> TO DO
Go through the following data and transcribe exactly the stretch of lines from the one holding "ARGENTINA | 201812_%" to the one holding "MOROCCO | 201712_%", both included.

> DATASET EXCERPTS
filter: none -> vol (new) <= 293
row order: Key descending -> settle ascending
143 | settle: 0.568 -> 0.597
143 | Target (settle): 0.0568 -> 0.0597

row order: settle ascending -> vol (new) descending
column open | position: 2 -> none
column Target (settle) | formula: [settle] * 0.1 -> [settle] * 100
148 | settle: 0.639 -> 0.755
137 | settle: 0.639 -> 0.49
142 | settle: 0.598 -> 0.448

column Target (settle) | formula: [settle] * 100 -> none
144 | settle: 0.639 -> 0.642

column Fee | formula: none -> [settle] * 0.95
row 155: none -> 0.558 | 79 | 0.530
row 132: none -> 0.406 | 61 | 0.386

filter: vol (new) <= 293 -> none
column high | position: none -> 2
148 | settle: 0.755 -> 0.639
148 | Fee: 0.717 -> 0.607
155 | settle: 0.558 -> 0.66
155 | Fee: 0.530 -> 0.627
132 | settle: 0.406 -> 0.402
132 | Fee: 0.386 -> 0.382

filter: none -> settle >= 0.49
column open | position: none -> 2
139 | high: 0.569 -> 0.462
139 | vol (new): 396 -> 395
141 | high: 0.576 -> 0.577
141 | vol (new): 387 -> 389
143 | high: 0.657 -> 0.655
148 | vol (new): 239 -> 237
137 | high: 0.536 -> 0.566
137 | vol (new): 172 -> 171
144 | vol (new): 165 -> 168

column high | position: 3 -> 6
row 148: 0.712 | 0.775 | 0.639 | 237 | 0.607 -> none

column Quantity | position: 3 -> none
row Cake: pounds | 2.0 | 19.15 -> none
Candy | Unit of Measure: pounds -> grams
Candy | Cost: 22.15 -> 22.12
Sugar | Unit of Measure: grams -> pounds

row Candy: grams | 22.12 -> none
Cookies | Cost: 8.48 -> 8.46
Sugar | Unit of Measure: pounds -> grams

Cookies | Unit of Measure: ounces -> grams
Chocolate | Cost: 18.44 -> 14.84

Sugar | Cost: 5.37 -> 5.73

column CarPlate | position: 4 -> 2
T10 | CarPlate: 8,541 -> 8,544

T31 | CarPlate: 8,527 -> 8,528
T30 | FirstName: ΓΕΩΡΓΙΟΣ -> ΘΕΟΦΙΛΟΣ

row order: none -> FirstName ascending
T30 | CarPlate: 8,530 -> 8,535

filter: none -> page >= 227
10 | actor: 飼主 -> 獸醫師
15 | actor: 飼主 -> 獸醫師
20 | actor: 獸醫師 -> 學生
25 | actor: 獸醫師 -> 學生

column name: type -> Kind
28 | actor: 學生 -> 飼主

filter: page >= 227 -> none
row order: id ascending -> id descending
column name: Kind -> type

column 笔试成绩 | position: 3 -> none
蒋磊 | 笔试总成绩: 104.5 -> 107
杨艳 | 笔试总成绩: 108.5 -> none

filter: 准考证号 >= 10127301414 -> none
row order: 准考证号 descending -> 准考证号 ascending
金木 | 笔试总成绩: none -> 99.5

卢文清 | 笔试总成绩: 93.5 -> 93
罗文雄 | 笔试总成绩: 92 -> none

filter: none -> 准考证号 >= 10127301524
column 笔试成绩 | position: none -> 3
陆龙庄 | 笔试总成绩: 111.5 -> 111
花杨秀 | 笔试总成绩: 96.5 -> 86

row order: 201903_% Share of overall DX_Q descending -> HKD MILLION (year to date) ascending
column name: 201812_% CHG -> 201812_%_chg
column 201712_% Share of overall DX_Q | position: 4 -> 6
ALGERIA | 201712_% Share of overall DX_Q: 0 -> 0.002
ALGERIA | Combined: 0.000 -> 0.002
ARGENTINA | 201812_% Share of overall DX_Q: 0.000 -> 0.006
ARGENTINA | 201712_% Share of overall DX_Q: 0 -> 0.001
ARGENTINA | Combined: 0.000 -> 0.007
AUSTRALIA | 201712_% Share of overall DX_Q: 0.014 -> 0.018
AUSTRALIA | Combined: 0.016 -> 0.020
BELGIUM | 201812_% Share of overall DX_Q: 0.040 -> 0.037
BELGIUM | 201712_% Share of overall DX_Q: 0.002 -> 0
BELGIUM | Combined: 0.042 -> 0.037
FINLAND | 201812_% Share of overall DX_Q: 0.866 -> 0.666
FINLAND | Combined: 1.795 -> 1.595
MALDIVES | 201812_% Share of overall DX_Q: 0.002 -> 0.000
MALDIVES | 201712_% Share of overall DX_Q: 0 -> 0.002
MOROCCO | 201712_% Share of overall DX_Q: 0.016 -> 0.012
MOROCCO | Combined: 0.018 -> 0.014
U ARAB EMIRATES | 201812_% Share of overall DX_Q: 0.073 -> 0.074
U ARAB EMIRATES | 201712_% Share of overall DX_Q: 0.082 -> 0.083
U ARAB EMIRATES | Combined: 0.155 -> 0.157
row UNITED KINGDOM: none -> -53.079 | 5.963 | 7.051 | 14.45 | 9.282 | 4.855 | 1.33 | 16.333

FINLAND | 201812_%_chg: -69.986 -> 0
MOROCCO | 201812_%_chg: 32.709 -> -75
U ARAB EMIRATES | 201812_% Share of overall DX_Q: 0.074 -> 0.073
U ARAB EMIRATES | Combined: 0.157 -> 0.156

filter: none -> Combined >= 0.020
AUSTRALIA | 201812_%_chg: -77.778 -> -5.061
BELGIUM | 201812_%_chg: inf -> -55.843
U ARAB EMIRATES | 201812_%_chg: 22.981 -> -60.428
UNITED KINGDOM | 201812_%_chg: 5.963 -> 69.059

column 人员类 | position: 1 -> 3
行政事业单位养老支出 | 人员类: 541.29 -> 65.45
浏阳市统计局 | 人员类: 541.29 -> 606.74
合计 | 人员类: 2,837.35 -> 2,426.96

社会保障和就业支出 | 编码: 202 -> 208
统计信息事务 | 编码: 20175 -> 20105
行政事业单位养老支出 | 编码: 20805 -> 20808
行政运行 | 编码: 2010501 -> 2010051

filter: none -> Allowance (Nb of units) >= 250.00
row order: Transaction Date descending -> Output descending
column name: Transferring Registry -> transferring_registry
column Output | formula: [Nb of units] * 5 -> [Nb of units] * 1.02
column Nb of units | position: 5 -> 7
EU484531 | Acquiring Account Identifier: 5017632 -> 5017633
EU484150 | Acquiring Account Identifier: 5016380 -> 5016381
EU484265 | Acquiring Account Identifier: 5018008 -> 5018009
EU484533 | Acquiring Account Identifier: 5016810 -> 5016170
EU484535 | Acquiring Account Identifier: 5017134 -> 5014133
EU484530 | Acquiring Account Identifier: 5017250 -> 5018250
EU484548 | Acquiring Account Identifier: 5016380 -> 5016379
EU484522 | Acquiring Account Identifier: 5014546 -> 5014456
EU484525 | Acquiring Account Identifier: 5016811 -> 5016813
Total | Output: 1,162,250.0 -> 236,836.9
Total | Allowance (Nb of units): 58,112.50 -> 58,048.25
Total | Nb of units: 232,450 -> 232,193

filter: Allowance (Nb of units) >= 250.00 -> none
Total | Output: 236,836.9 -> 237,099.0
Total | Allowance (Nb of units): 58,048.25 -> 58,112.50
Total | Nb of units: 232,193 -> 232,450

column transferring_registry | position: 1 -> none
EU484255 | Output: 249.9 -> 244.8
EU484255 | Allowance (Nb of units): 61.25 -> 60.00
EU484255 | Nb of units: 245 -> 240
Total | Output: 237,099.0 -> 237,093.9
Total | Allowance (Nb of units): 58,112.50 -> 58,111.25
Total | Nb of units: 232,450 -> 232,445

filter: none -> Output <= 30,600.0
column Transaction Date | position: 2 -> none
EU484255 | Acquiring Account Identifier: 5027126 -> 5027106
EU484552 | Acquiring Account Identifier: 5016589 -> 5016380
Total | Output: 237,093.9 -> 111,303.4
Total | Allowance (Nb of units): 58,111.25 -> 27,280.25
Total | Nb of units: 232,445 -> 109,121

> SOLUTION TO THIS EXERCISE
ARGENTINA | 201812_% Share of overall DX_Q: 0.000 -> 0.006
ARGENTINA | 201712_% Share of overall DX_Q: 0 -> 0.001
ARGENTINA | Combined: 0.000 -> 0.007
AUSTRALIA | 201712_% Share of overall DX_Q: 0.014 -> 0.018
AUSTRALIA | Combined: 0.016 -> 0.020
BELGIUM | 201812_% Share of overall DX_Q: 0.040 -> 0.037
BELGIUM | 201712_% Share of overall DX_Q: 0.002 -> 0
BELGIUM | Combined: 0.042 -> 0.037
FINLAND | 201812_% Share of overall DX_Q: 0.866 -> 0.666
FINLAND | Combined: 1.795 -> 1.595
MALDIVES | 201812_% Share of overall DX_Q: 0.002 -> 0.000
MALDIVES | 201712_% Share of overall DX_Q: 0 -> 0.002
MOROCCO | 201712_% Share of overall DX_Q: 0.016 -> 0.012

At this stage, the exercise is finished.